IL BEATO PAOLUCCIO TRINCI

Breve profilo biografico

In una lettera del 22 giugno 1374 il papa Gregorio XI parla dei seguaci di Paoluccio Trinci come di un esempio da imitare per austerità di vita e sincerità di spirito. Il gruppo di oltre cinquanta frati, che si affidavano totalmente alla Provvidenza e desideravano vivere nel silenzio, nella preghiera e senza possedere alcuna cosa, vestiti di una semplice tunica, cinta da un cordone e con rustici zoccoli ai piedi, tanto da essere chiamati zoccolanti, si era formato progressivamente intorno a Paoluccio Trinci, dell’ordine dei frati minori osservanti. I Minori della nuova famiglia dell’Osservanza ricercavano la povertà e la vita eremitica e soprattutto il rispetto rigoroso della prima regola e del testamento di Francesco e offrivano la disponibilità al ministero pastorale, svolto dopo aver fatto profonda esperienza di Dio, nella preghiera intima e nella semplicità dei rapporti con i confratelli. Tutti i grandi predicatori del XV secolo nascono da questo ceppo; le cosiddette quattro colonne dell’Osservanza: san Bernardino da Siena, san Giacomo della Marca, san Giovanni da Capestrano, il beato Alberto da Sarteano.

Paoluccio sentì forte il bisogno di tornare alla preghiera personale contemplativa e si fece portatore di un nuovo modello di devozione per cui l’esperienza comunitaria  di  Dio,  vissuta   nei  conventi,  cedeva  il posto all’esperienza di Dio vissuta in modo personale. A partire  dal  1388  fra Paoluccio cominciò ad interessarsi anche di un gruppo di religiose affascinate dalla sua riforma e le fece risiedere nel monastero, fatto costruire appositamente a Foligno. Le religiose, appartenenti al Terzo Ordine, vivevano nel rispetto delle regole dell’Osservanza: povertà, preghiera contemplativa, intimità fraterna, vita eremitica e senza clausura ai margini della città. Tale comunità si identifica con quella del monastero di Sant’Anna, che da quel momento ha mantenuto con fermezza lo stesso stile di vita e lo stesso luogo di residenza.

Paoluccio, nato nel 1309 da Vagnozzo Trinci e da Ottavia Orsini, a soli 14 anni sceglie la vita religiosa ed entra nel convento di San Francesco in Foligno, pur rimanendo per umiltà laico e converso.

Nel 1368 chiede ai suoi superiori di ritirarsi nel piccolo convento di Brogliano, nei pressi di Colfiorito, compreso nei possedimenti della famiglia Trinci.
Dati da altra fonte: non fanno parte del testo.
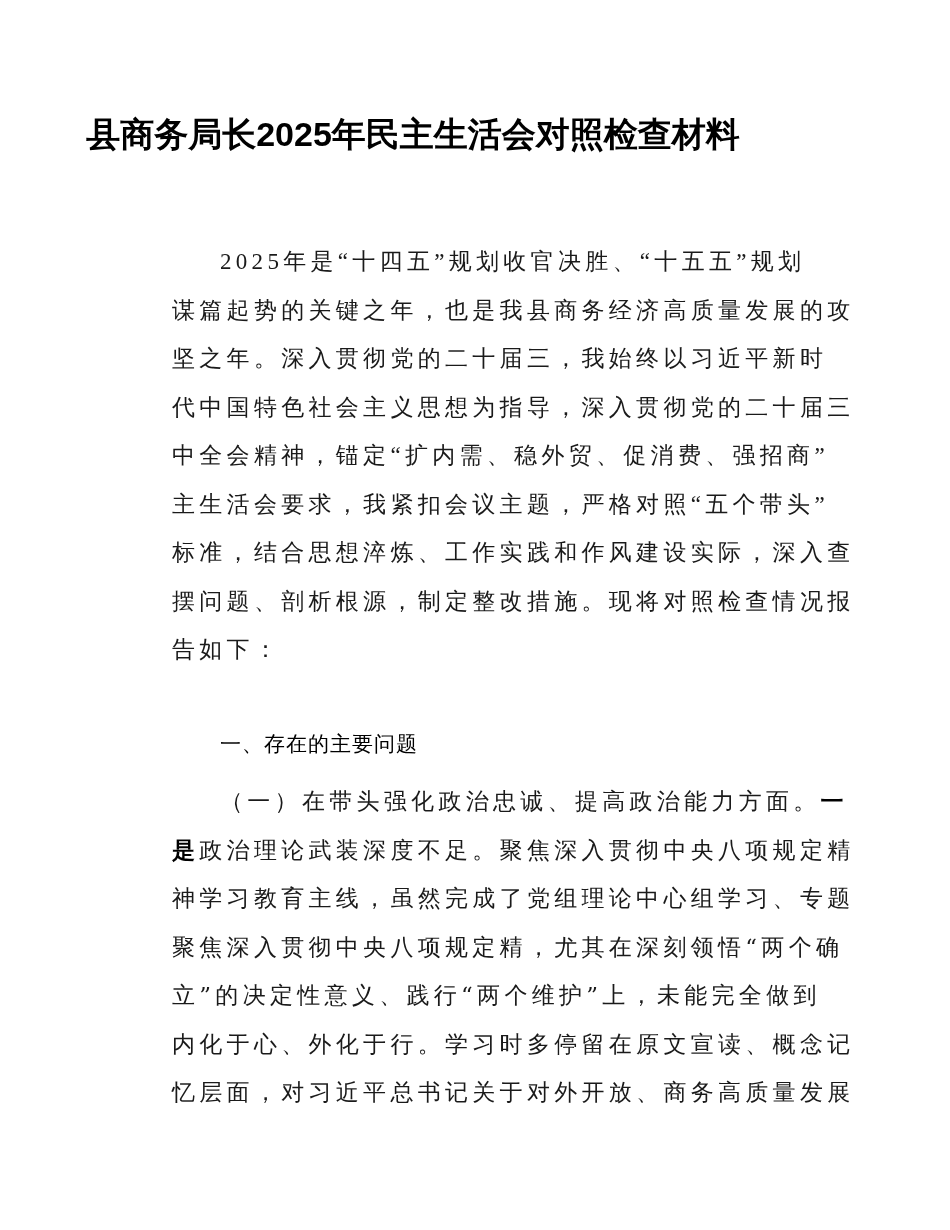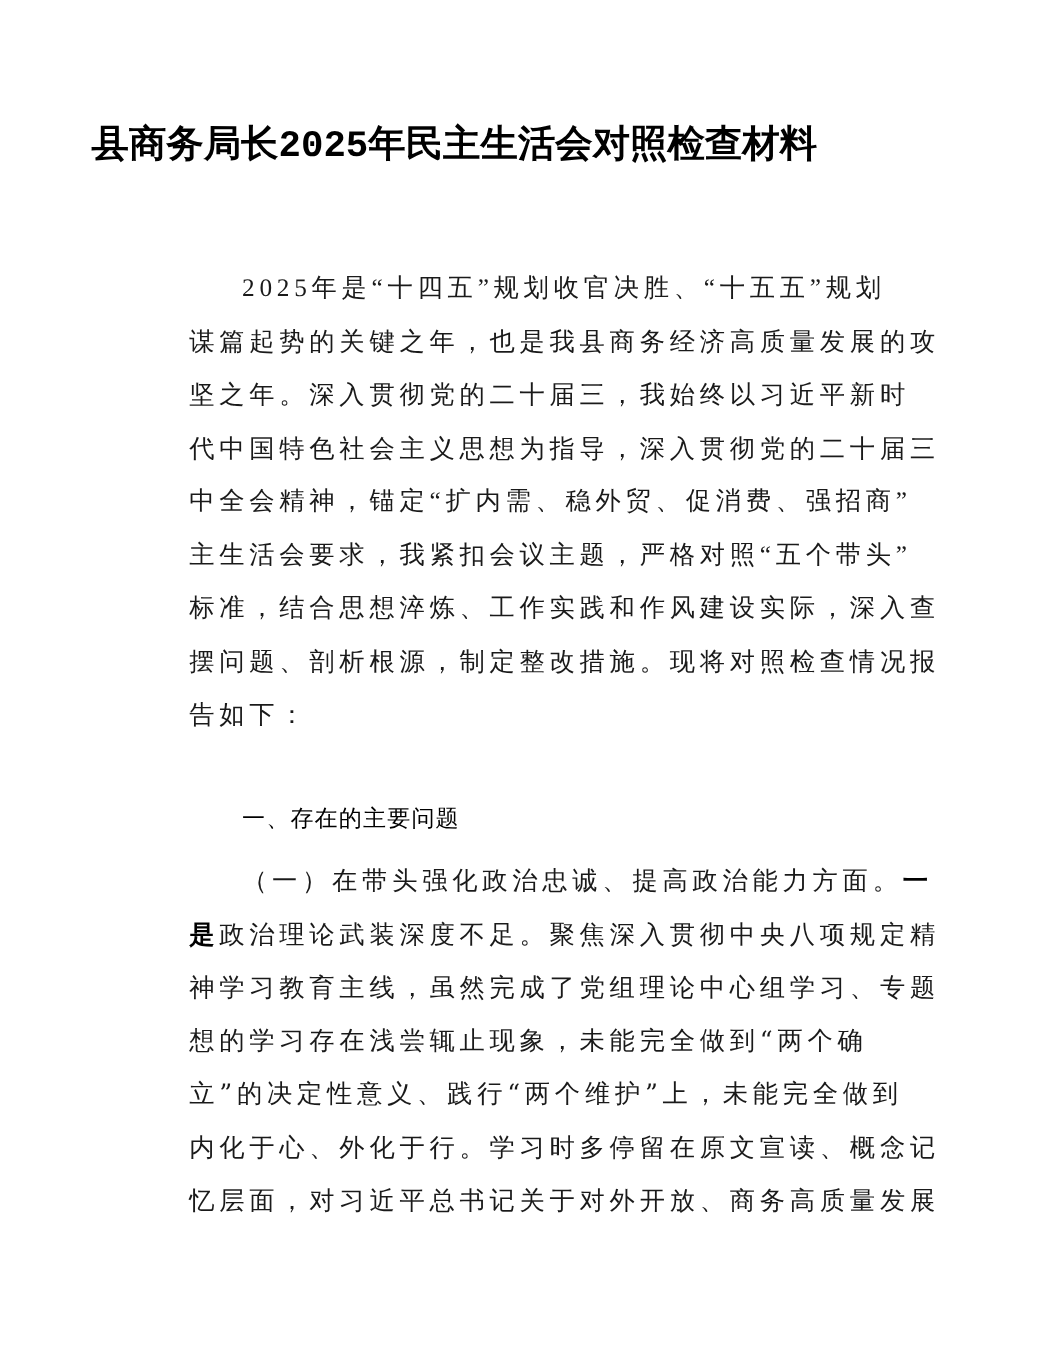--- a/index.html
+++ b/index.html
@@ -6,7 +6,7 @@
   body { width: 950px; height: 1230px; position: relative; overflow: hidden;
          font-family: "DejaVu Serif", "Liberation Serif", serif; color: #111; }
   .title { position: absolute; left: 0; top: 108px; width: 826px; text-align: center;
-           font-family: Liberation Mono, monospace; font-weight: bold;
+           font-family: Liberation Sans, sans-serif; font-weight: bold;
            font-size: 34px; letter-spacing: 0px; color: #000; line-height: 52px; }
   .body { position: absolute; left: 172px; top: 238px; width: 640px; font-family: Liberation Serif, serif; }
   .line { display: block; height: 48.5px; line-height: 48.5px; font-size: 23px;

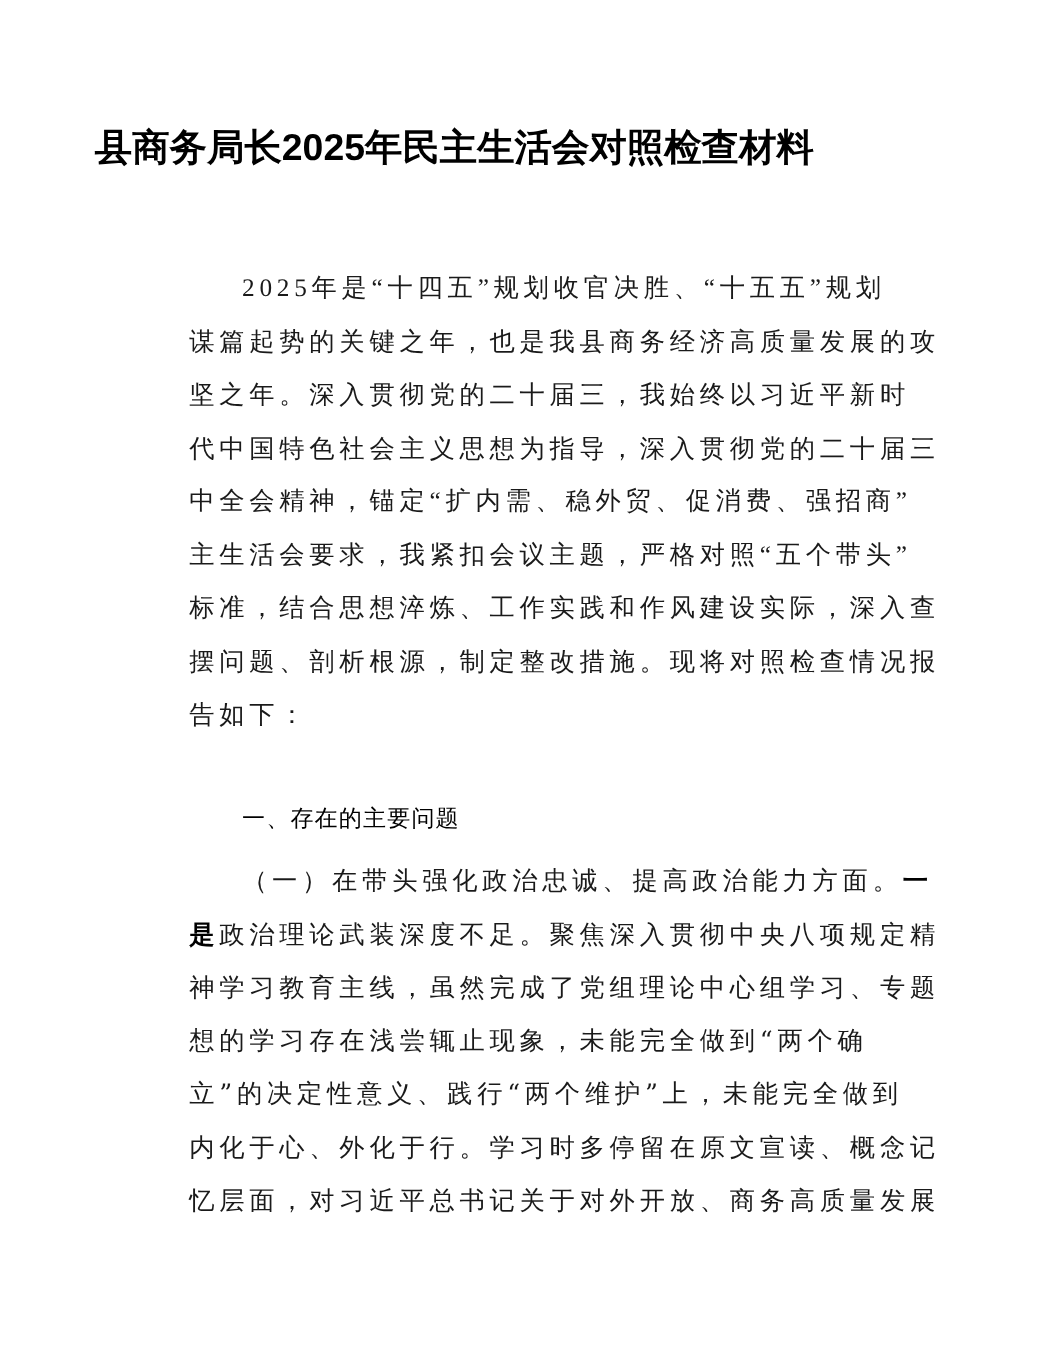--- a/index.html
+++ b/index.html
@@ -40,7 +40,7 @@
   <span class="line indent"><span>（一）在带头强化政治忠诚、提高政治能力方面。</span><span class="bold">一</span></span>
   <span class="line"><span class="bold">是</span><span>政治理论武装深度不足。聚焦深入贯彻中央八项规定精</span></span>
   <span class="line">神学习教育主线，虽然完成了党组理论中心组学习、专题</span>
-  <span class="line">想的学习存在浅尝辄止现象，未能完全做到“两个确</span>
+  <span class="line">聚焦深入贯彻中央八项规定精，尤其在深刻领悟“两个确</span>
   <span class="line">立”的决定性意义、践行“两个维护”上，未能完全做到</span>
   <span class="line">内化于心、外化于行。学习时多停留在原文宣读、概念记</span>
   <span class="line">忆层面，对习近平总书记关于对外开放、商务高质量发展</span>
Il piccolo convento, che gli viene generosamente donato, si arricchisce di nuovi ambienti, una chiesina e parte del bosco circostante. Insieme a pochi compagni conduce una esperienza eremitica durissima, dando concretamente l’avvio al movimento dell’Osservanza. La comunità che via via si era formata si stabilisce poi a  San  Bartolomeo  di  Marano,  sulle colline sopra Foligno, in  modo  che  i  frati,  pur  restando  isolati, fossero potuti scendere anche in città ad esercitare la loro azione apostolica. In questo luogo, avuto in dono dal  cugino  Ugolino  Trinci,  Paoluccio  fa  sorgere  un vero e  proprio convento ancora oggi testimone del suo ruolo cardine nel movimento dell’Osservanza. Nel chiostro, infatti, sono ben visibili affreschi con episodi legati alla vita di Paoluccio Trinci  e alla profonda riforma da lui attuata.

All’Osservanza di Paoluccio aderiscono nel 1373 numerosi conventi dell’Umbria: Brogliano, le Carceri di Assisi, Monteluco, Giano dell’Umbria, Eremia di Cesi, la Scarzuola presso Orvieto, Montegiove della Spineta nell’area di Todi, Stroncone, Greccio, Fonte Colombo e Poggio Bustone.

Nel 1391, ormai quasi cieco, Paoluccio vuole tornare al convento di Foligno dove aveva preso l’avvio, per volontà dei confratelli Giovanni della Valle e Gentile da Spoleto, la riforma dell’Osservanza. E’ noto l’atteggiamento di approvazione da parte del Vescovo di Foligno Paolo Trinci, nei confronti di questa linea di rinnovamento, proposta fin dal 1350 proprio da Gentile da Spoleto. Il 17 settembre 1391 Paoluccio muore e viene sepolto nel convento di S. Francesco in Foligno. In seguito il suo corpo, segretamente trasportato nella chiesa di S. Salvatore a Verchiano, viene deposto in un austero sarcofago che ancora oggi ne onora la memoria.